Excellent advice, which I’ll be following myself from now on. Thank you so much, Natalie, for the advice, the pictures, and for sharing the important details of how your first trip with Stanley went. I was thrilled to hear that “Overall, our first flying experience went very smoothly and everyone we encountered with American Airlines was friendly” — and even more thrilled to hear that Natalie was already planning an autumn trip to Italy, with Stanley.

4 comments

  • Amanda

    We, too, have had mostly good experiences with American Airlines, flying LA to the Bahamas. (We’re quite familiar with that great MIA pet relief area!) Though the occasional ticket agent has asked how much our dog weighs (14 lbs), nobody has ever weighed or measured him or his carrier (SturdiBag large.) We always take Dog Jaunt’s advice and stow the carrier/dog at our feet when checking in, so as not to draw attention to him.

    On one leg of last year’s trip, however, an AA ticket agent charged us $50 too much for the in-cabin pet fee. When I questioned her, she simply informed me that “the rates have gone up.” When we got home, however, and read through the receipts carefully, we realized she had charged us the more expensive “cargo pet” rate, and that the “in cabin” rates had not in fact changed. It’s been a year and a half, and we still have only received a partial refund of the $50.

    Because of this, when we traveled the same route this year, I made sure to print off and bring with me AA’s ENTIRE pet policy from their website. Good thing I did, because when we arrived at LAX to check in, the AA ticket agent insisted that in-cabin pets weren’t allowed on flights to the Bahamas!
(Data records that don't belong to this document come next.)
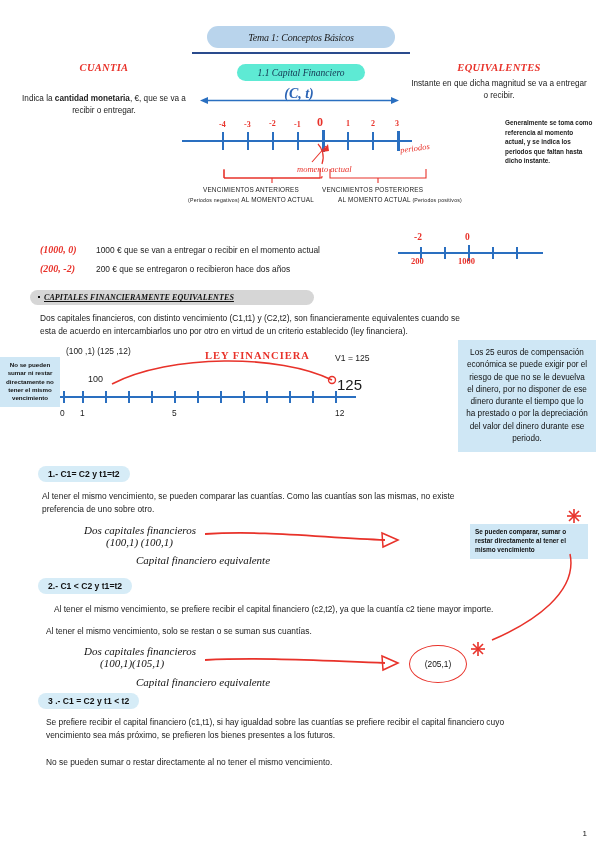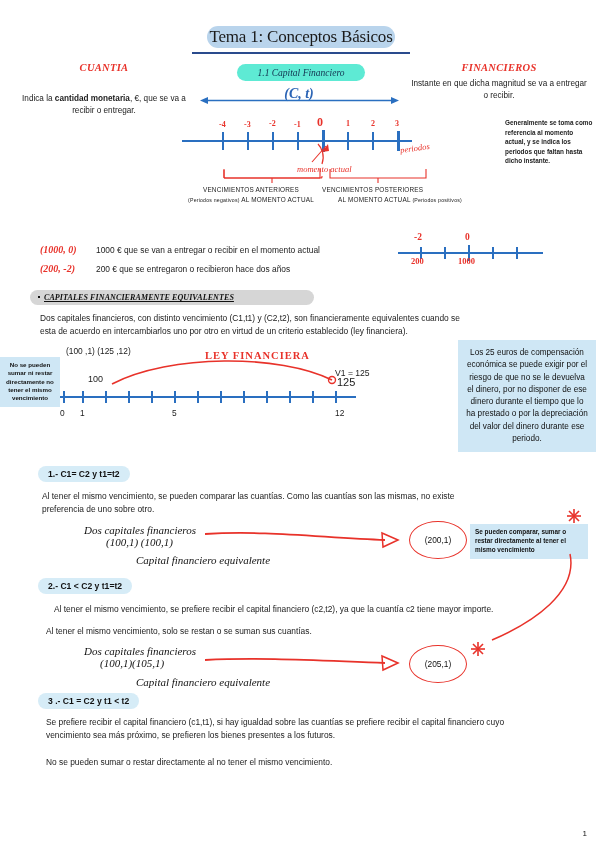--- a/index.html
+++ b/index.html
@@ -11,22 +11,22 @@
   .page{position:relative;width:599px;height:848px;}
   .abs{position:absolute;}
 
   
   .title-pill{
     left:207px;top:26px;width:188px;height:22px;
     background:#b9d4ec;border-radius:11px;
     display:flex;align-items:center;justify-content:center;
   }
   .title-pill span{
-    font-family:"Liberation Serif",serif;
-    font-size:17px;color:#1a1a1a;letter-spacing:-.2px;white-space:nowrap;
+    font-family:"Liberation Serif",serif;font-style:italic;
+    font-size:10px;color:#1a1a1a;letter-spacing:-.2px;white-space:nowrap;
   }
   .title-rule{left:192px;top:52px;width:218px;height:2px;background:#2a4b8d;}
   .sub-pill{
     left:237px;top:64px;width:128px;height:17px;
     background:#5eead4;border-radius:9px;
     display:flex;align-items:center;justify-content:center;
   }
   .sub-pill span{
     font-family:"Liberation Serif",serif;font-style:italic;
     font-size:9.5px;color:#12324f;white-space:nowrap;
@@ -89,23 +89,23 @@
   
   .bluebox{position:absolute;background:#cfe7f5;color:#111;}
   .bluebox.small{font-size:6.2px;line-height:1.35;padding:4px 3px;font-weight:bold;text-align:center;}
   .bluebox.big{font-size:8.2px;line-height:1.5;padding:7px 8px;text-align:center;}
   .bluebox.tag{font-size:6.4px;line-height:1.4;padding:4px 5px;font-weight:bold;text-align:left;}
 
   
   .lf-pairs{left:66px;top:346px;font-size:8.4px;color:#1b1b1b;}
   .lf-ley{left:205px;top:350px;font-family:"Liberation Serif",serif;
     color:#e8322a;font-size:10.5px;font-weight:bold;letter-spacing:1px;}
-  .lf-v1{left:335px;top:368px;font-size:8.6px;color:#1b1b1b;text-align:right;}
+  .lf-v1{left:335px;top:353px;font-size:8.6px;color:#1b1b1b;text-align:right;}
   .lf-100{left:88px;top:374px;font-size:9px;color:#1b1b1b;}
-  .lf-125{left:337px;top:376px;font-size:11px;color:#1b1b1b;}
+  .lf-125{left:337px;top:376px;font-size:15px;color:#1b1b1b;}
   .lf-lab{position:absolute;font-size:8.4px;color:#1b1b1b;}
 
   
   .case-pill{position:absolute;background:#d6ecf7;border-radius:9px;height:16px;
     display:flex;align-items:center;padding:0 10px;font-size:8.6px;font-weight:bold;color:#111;}
 
   .ital{font-family:"Liberation Serif",serif;font-style:italic;font-size:11px;color:#111;}
 
   .ellipse{position:absolute;border:1.6px solid #e8322a;border-radius:50%;
     display:flex;align-items:center;justify-content:center;
@@ -128,21 +128,21 @@
   </div>
 
   <div class="abs ct-block">
     <div class="red-head">CUANTIA</div>
     <div class="small-body" style="margin-top:20px;">
       <span>Indica la </span><b>cantidad monetaria</b><span>, €, que se va a recibir o entregar.</span>
     </div>
   </div>
 
   <div class="abs vn-block">
-    <div class="red-head">FINANCIEROS</div>
+    <div class="red-head">EQUIVALENTES</div>
     <div class="small-body" style="margin-top:5px;">Instante en que dicha magnitud se va a entregar o recibir.</div>
   </div>
 
   <div class="abs ct-label">(C, t)</div>
   <svg class="abs ct-arrow" width="199" height="9">
     <line x1="6" y1="4.5" x2="193" y2="4.5" stroke="#2a6fc0" stroke-width="1.6"></line>
     <polygon points="0,4.5 8,1 8,8" fill="#2a6fc0"></polygon>
     <polygon points="199,4.5 191,1 191,8" fill="#2a6fc0"></polygon>
   </svg>
 
@@ -259,21 +259,20 @@
   <div class="case-pill" style="left:38px;top:466px;">1.- C1= C2 y t1=t2</div>
   <div class="para" style="left:42px;top:490px;width:430px;">Al tener el mismo vencimiento, se pueden comparar las cuantías. Como las cuantías son las mismas, no existe preferencia de uno sobre otro.</div>
 
   <div class="abs ital" style="left:84px;top:524px;">Dos capitales financieros</div>
   <div class="abs ital" style="left:106px;top:536px;">(100,1) (100,1)</div>
   <div class="abs ital" style="left:136px;top:554px;">Capital financiero equivalente</div>
   <svg class="abs" style="left:205px;top:528px;" width="195" height="20">
     <path d="M0,6 C60,2 120,10 180,12" stroke="#e8322a" stroke-width="1.8" fill="none"></path>
     <polygon points="193,12 177,5 178,19" stroke="#e8322a" stroke-width="1.5" fill="none"></polygon>
   </svg>
-  <div class="ellipse" style="left:409px;top:521px;width:56px;height:36px;">(200,1)</div>
   <div class="bluebox tag" style="left:470px;top:524px;width:108px;">Se pueden comparar, sumar o restar directamente al tener el mismo vencimiento</div>
   <svg class="abs" style="left:566px;top:508px;" width="16" height="16">
     <g stroke="#e8322a" stroke-width="1.6">
       <line x1="8" y1="1" x2="8" y2="15"></line>
         <line x1="1" y1="8" x2="15" y2="8"></line>
       <line x1="3" y1="3" x2="13" y2="13"></line>
         <line x1="13" y1="3" x2="3" y2="13"></line>
     </g>
   </svg>
 

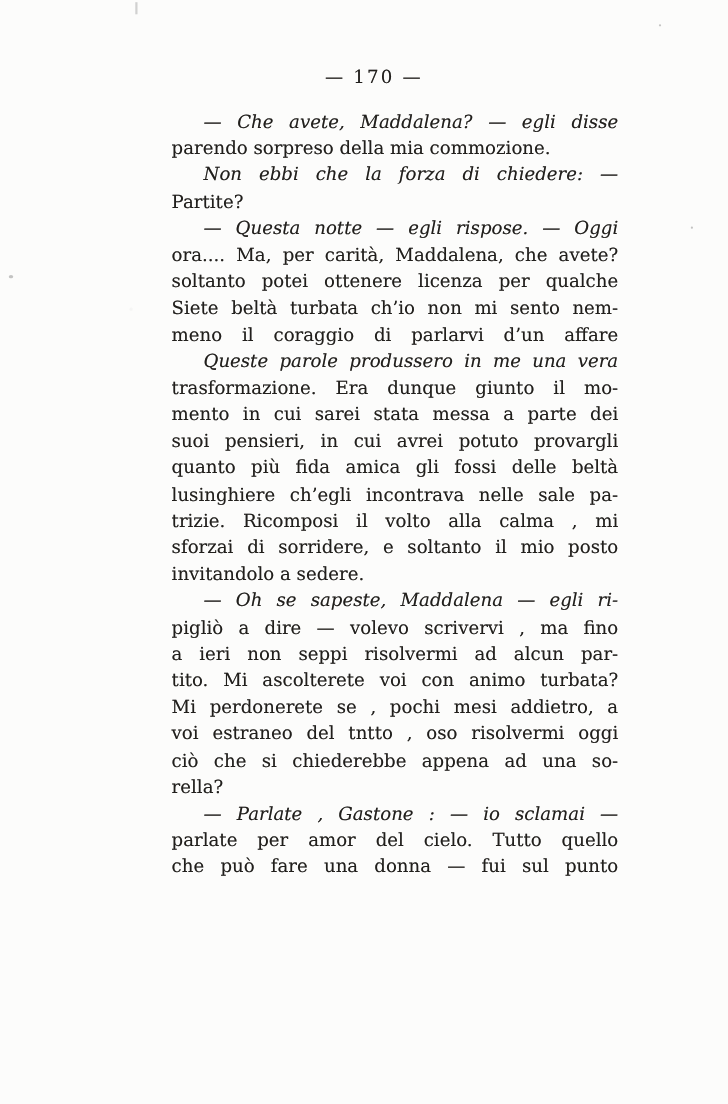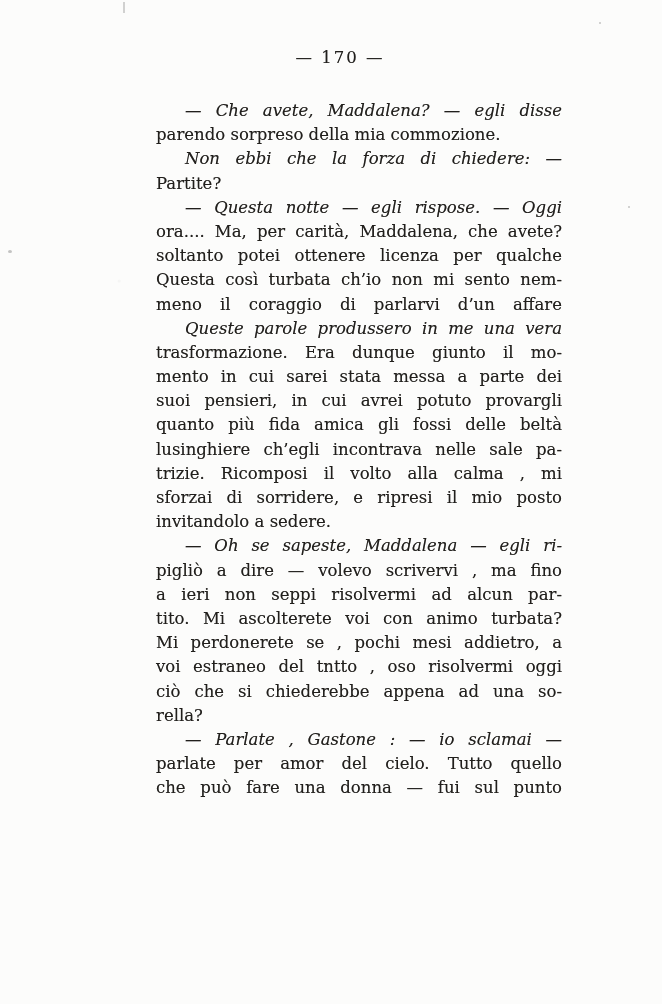--- a/index.html
+++ b/index.html
@@ -21,21 +21,21 @@
   .page {
     position: relative;
     width: 662px;
     height: 1004px;
     background:
       radial-gradient(circle at 18% 28%, rgba(120,120,120,0.05) 0 1px, transparent 2px),
       var(--paper);
   }
   .page-number {
     position: absolute;
-    top: 48px;
+    top: 60px;
     left: 130px;
     width: 420px;
     text-align: center;
     font-size: 16.5px;
     letter-spacing: 2px;
     color: var(--ink);
     text-shadow: 0 0 0.5px rgba(20,20,20,0.45);
   }
   .text-block {
     position: absolute;
@@ -84,30 +84,30 @@
   <div class="page-number">— 170 —</div>
 
   <div class="text-block">
       <div class="line indent">— Che avete, Maddalena? — egli disse</div>
       <div class="line end">parendo sorpreso della mia commozione.</div>
       <div class="line indent">Non ebbi che la forza di chiedere: —</div>
       <div class="line end">Partite?</div>
       <div class="line indent">— Questa notte — egli rispose. — Oggi</div>
       <div class="line">ora.... Ma, per carità, Maddalena, che avete?</div>
       <div class="line">soltanto potei ottenere licenza per qualche</div>
-      <div class="line">Questa così turbata ch’io non mi sento nem-</div>
+      <div class="line">Siete beltà turbata ch’io non mi sento nem-</div>
       <div class="line">meno il coraggio di parlarvi d’un affare</div>
       <div class="line indent">Queste parole produssero in me una vera</div>
       <div class="line">trasformazione. Era dunque giunto il mo-</div>
       <div class="line">mento in cui sarei stata messa a parte dei</div>
       <div class="line">suoi pensieri, in cui avrei potuto provargli</div>
       <div class="line">quanto più fida amica gli fossi delle beltà</div>
       <div class="line">lusinghiere ch’egli incontrava nelle sale pa-</div>
       <div class="line">trizie. Ricomposi il volto alla calma , mi</div>
-      <div class="line">sforzai di sorridere, e ripresi il mio posto</div>
+      <div class="line">sforzai di sorridere, e soltanto il mio posto</div>
       <div class="line end">invitandolo a sedere.</div>
       <div class="line indent">— Oh se sapeste, Maddalena — egli ri-</div>
       <div class="line">pigliò a dire — volevo scrivervi , ma fino</div>
       <div class="line">a ieri non seppi risolvermi ad alcun par-</div>
       <div class="line">tito. Mi ascolterete voi con animo turbata?</div>
       <div class="line">Mi perdonerete se , pochi mesi addietro, a</div>
       <div class="line">voi estraneo del tntto , oso risolvermi oggi</div>
       <div class="line">ciò che si chiederebbe appena ad una so-</div>
       <div class="line end">rella?</div>
       <div class="line indent">— Parlate , Gastone : — io sclamai —</div>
Fortunately, I was able to whip out the company’s pet policy and show her that she was wrong. But had we not had that document, I strongly believe she would have denied us boarding, or at the very least, caused us an extensive delay (and a lot of unnecessary stress!)

    Bottom line: DO NOT rely on airline employees to know their own company policies!

  • Stephanie L.

    Do you know If American airlines has changed their weight limit policy? I can’t find anything on there site that’s says they have a 20 pound weight limit with the dog and carrier combined, but on other non American airlines sites it states there is a weight limit? Here is where I found my information http://www.aa.com/i18n/travelInformation/specialAssistance/travelingWithPets.jsp?anchorEvent=false&from=Nav#Charges
    They only statement on weight I could find was in regards to 2 animals in one carry on. I have a dog who weights 19 pounds without his carrier and don’t want to

  • Hello, Stephanie — I’m so very sorry for my delay in responding to your question about AA’s possible weight maximum for in-cabin pets. No, they do not have an upper weight limit. Knowing what I do about how long it takes me to update my own site, I never rely on outside sites for details about airline policies — keep your eye firmly (and repeatedly) on the airline’s own site and you won’t be misled. I hope that helps, and I hope you and your pup are traveling comfortably together!